Google's Maglev consistent hash algorithm doesn’t support consistent hash on weighted candidate nodes, here this library has supported this feature with an original idea. (By probability based on pseudo-random number sequence)

This library is implemented by pluggable template parameters, it's very flexible to adapt to different application scenarios. Even its components can be used separately.

  • C++ standard requirement: >= C++14

Intruduction

maglev_hasher: only a consistent hasher

The class to do consistent hash:

template <typename NodeType        = node_base<std::string>,
          typename SlotArrayType   = slot_array<int>,
          typename NodeManagerType = typename std::conditional<
              is_weighted_t<NodeType>::value,
              weighted_node_manager_wrapper<node_manager_base<NodeType>>,
              node_manager_base<NodeType>>::type,
          typename PermutationGeneratorType =
              typename std::conditional<is_weighted_t<NodeManagerType>::value,
                                        permutation_generator_with_rand,
                                        permutation_generator>::type>
class maglev_hasher;

NodeType: A node is a candidate, which must have an unique id, and the id must be hashable. If the node has a weight, then the weight must be a non-negative number. Here is a maglev::weighted_node_wrapper which can support weight for a node.
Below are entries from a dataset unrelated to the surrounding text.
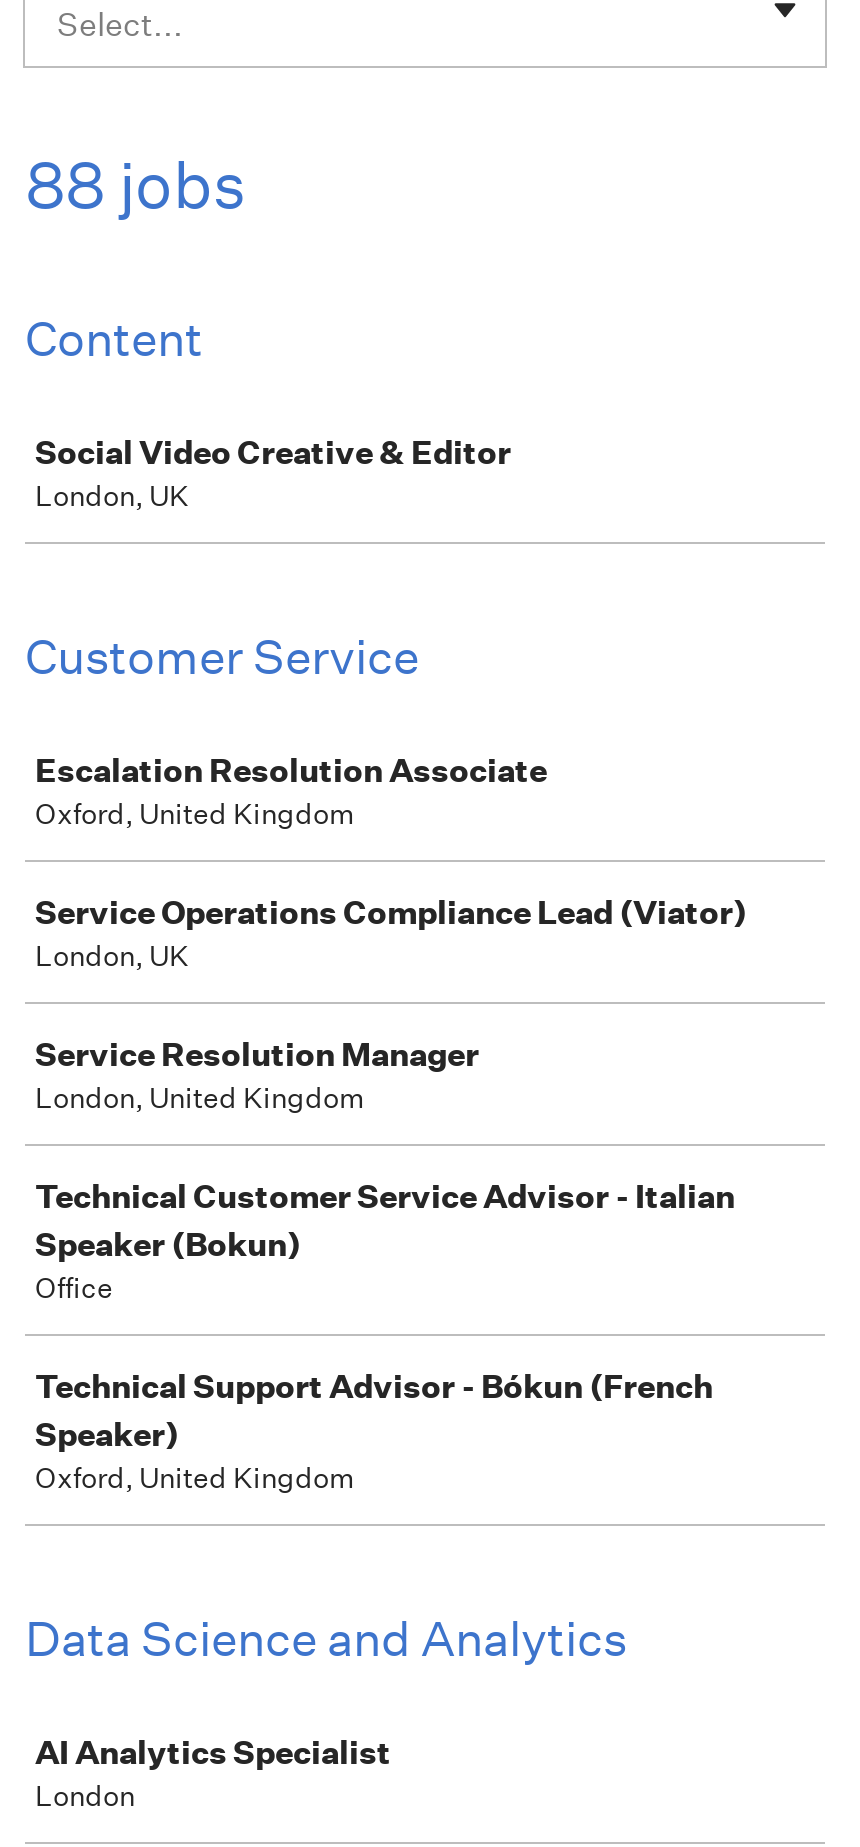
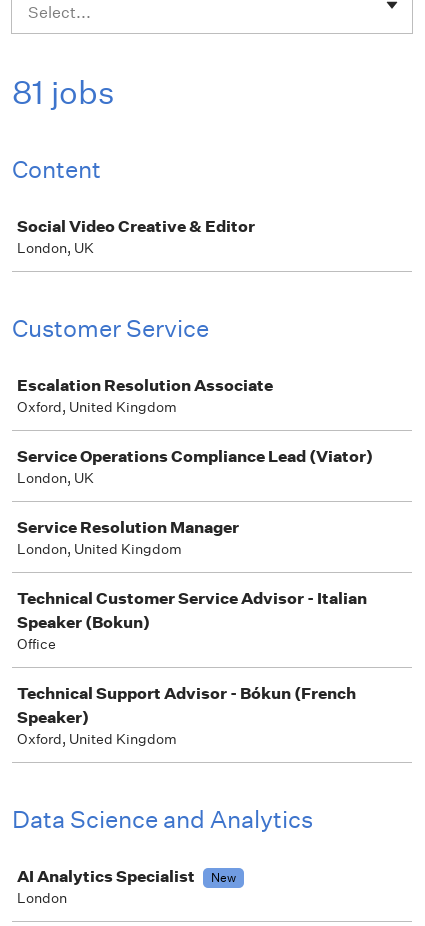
- 88 jobs
+ 81 jobs

+ New
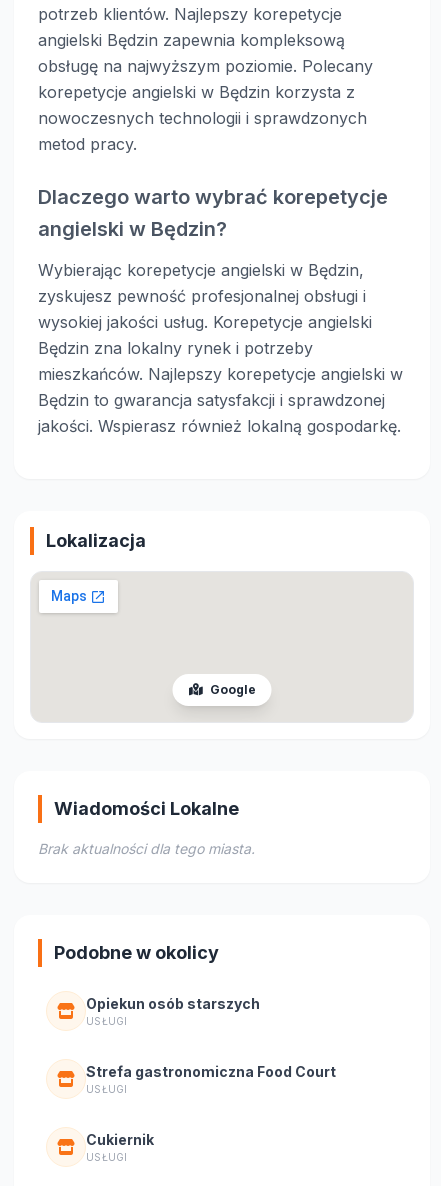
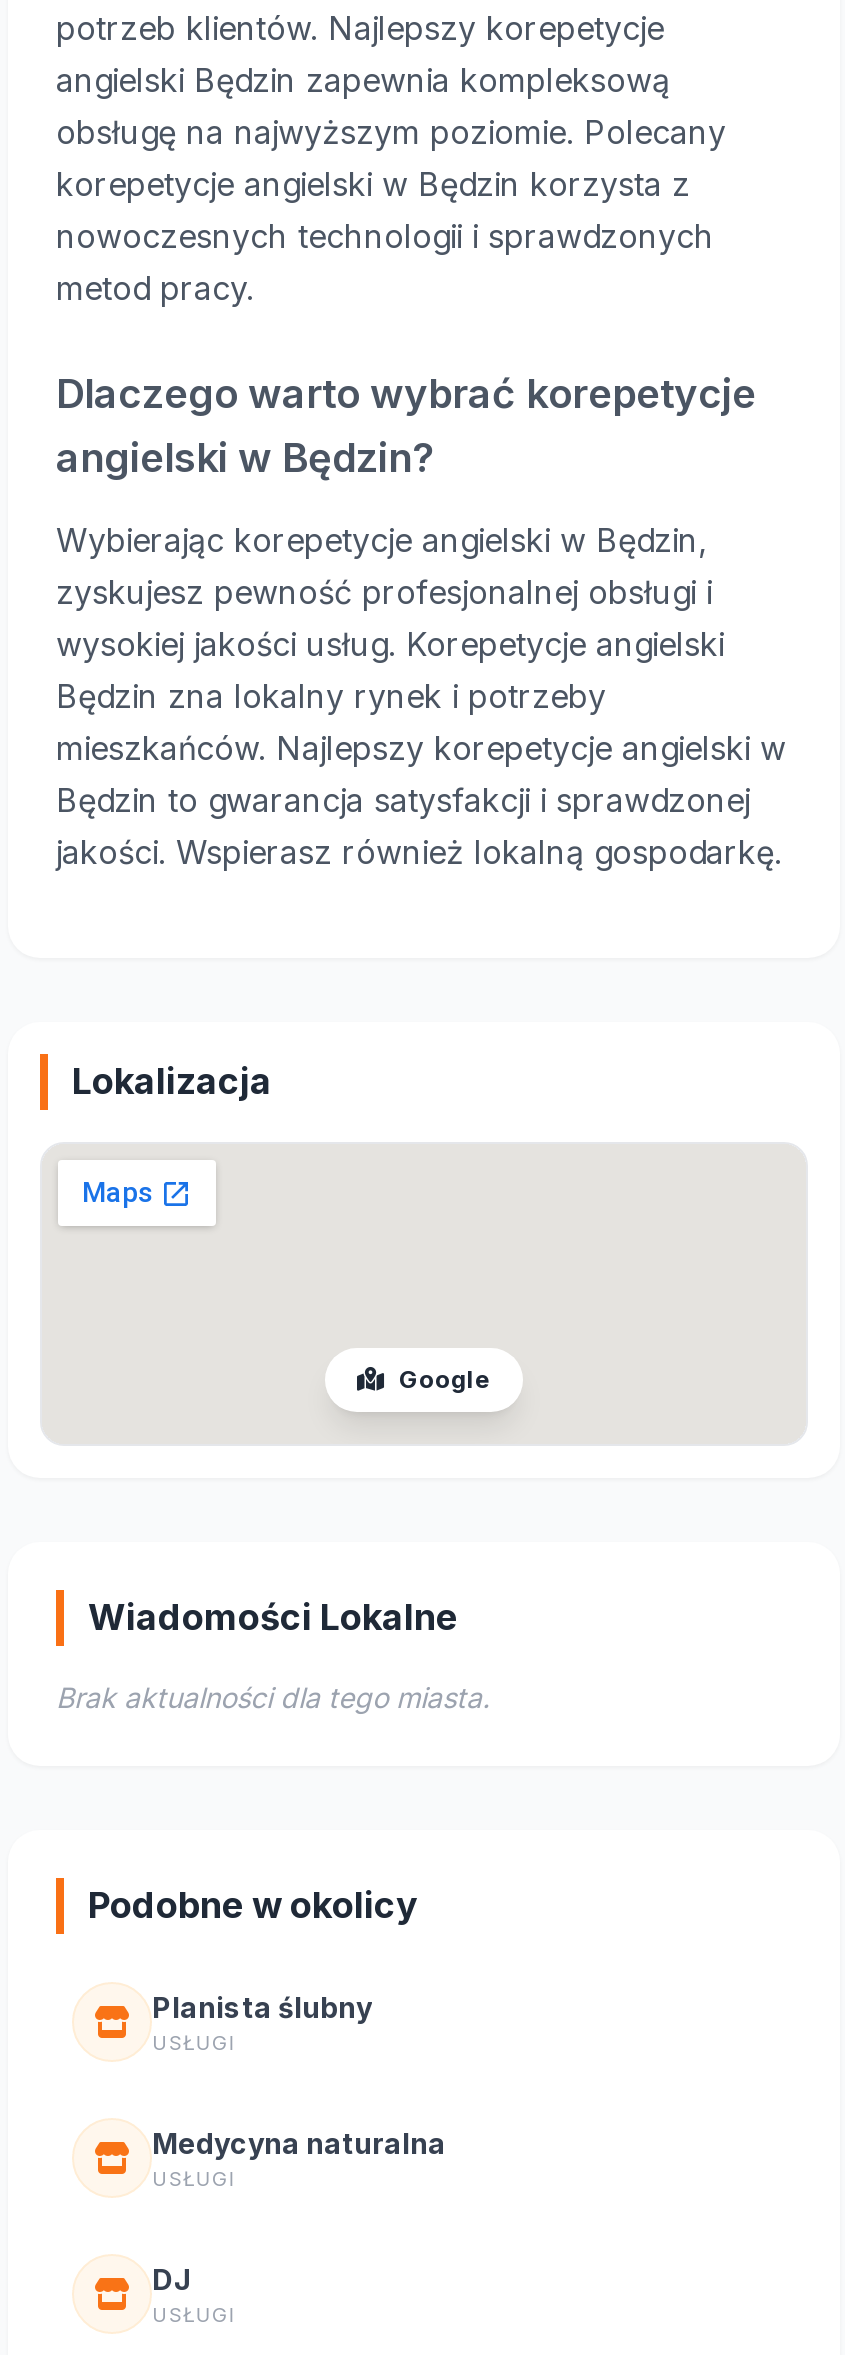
- Opiekun osób starszych
+ Planista ślubny

- Strefa gastronomiczna Food Court
+ Medycyna naturalna

- Cukiernik
+ DJ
SlotArrayType: maglev::slot_array or maglev::slot_vector, slot number must be a prime number, and suggest it should be at least 10 times larger than number of candidate nodes.

NodeManagerType and PermutationGeneratorType will be auto deduced.

maglev_balancer: not only a consistent hasher, but also a dynamic load balancer

template <typename MaglevHasherType =
              maglev_hasher<load_stats_wrapper<node_base<>, load_stats<>>>,
          typename BalanceStrategyType = default_balance_strategy>
class maglev_balancer;

MaglevHasherType: a maglev_hasher, its node type must have stats.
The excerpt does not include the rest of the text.